> [TASK REQUIREMENTS] Across the data below, state how many lines hold "none", and reply with nothing but that number.

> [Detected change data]
----

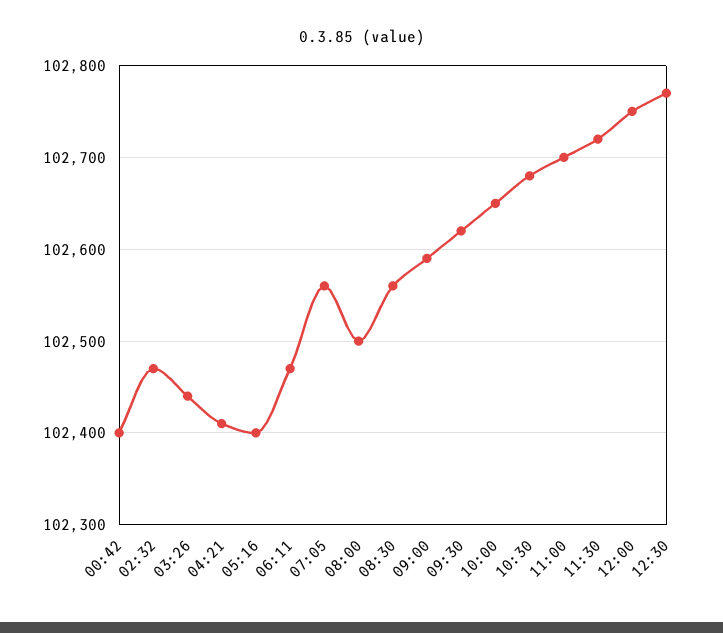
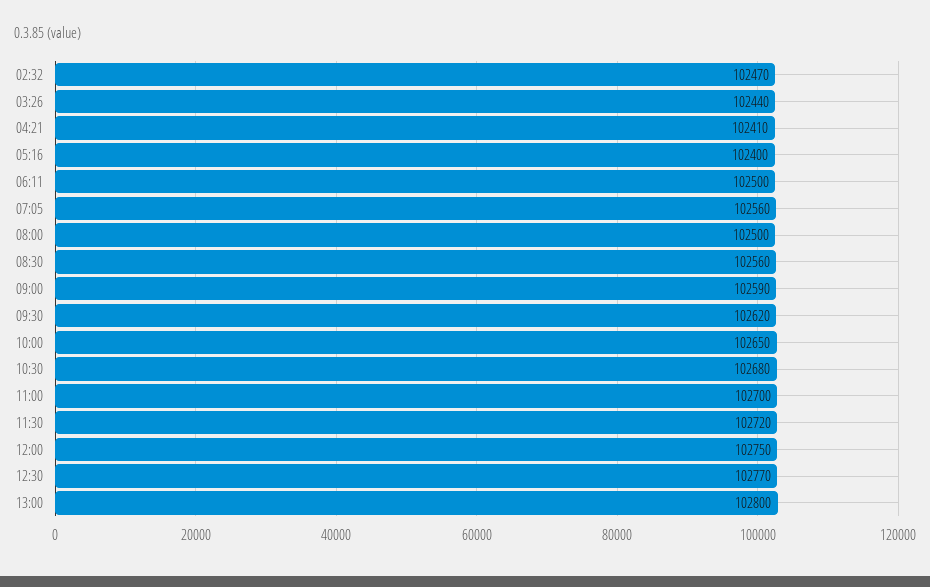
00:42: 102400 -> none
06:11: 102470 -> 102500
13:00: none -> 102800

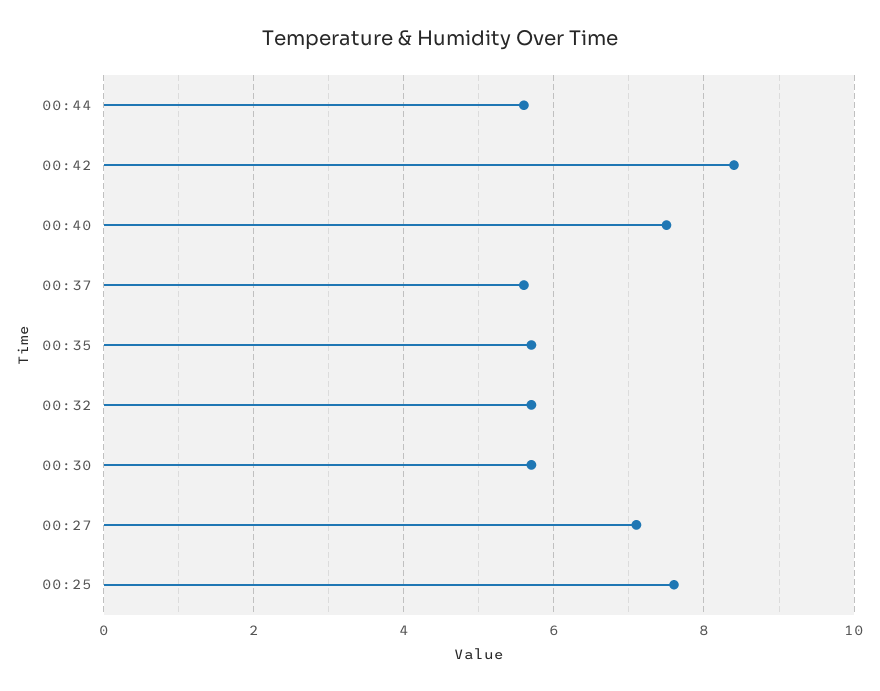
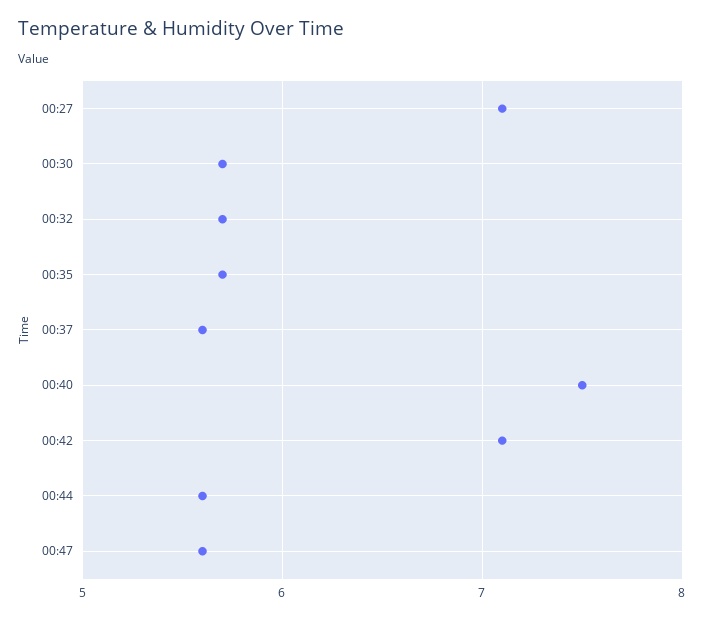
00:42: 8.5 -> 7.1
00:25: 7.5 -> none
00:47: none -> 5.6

----

> [OUTPUT FOR THIS TASK] 4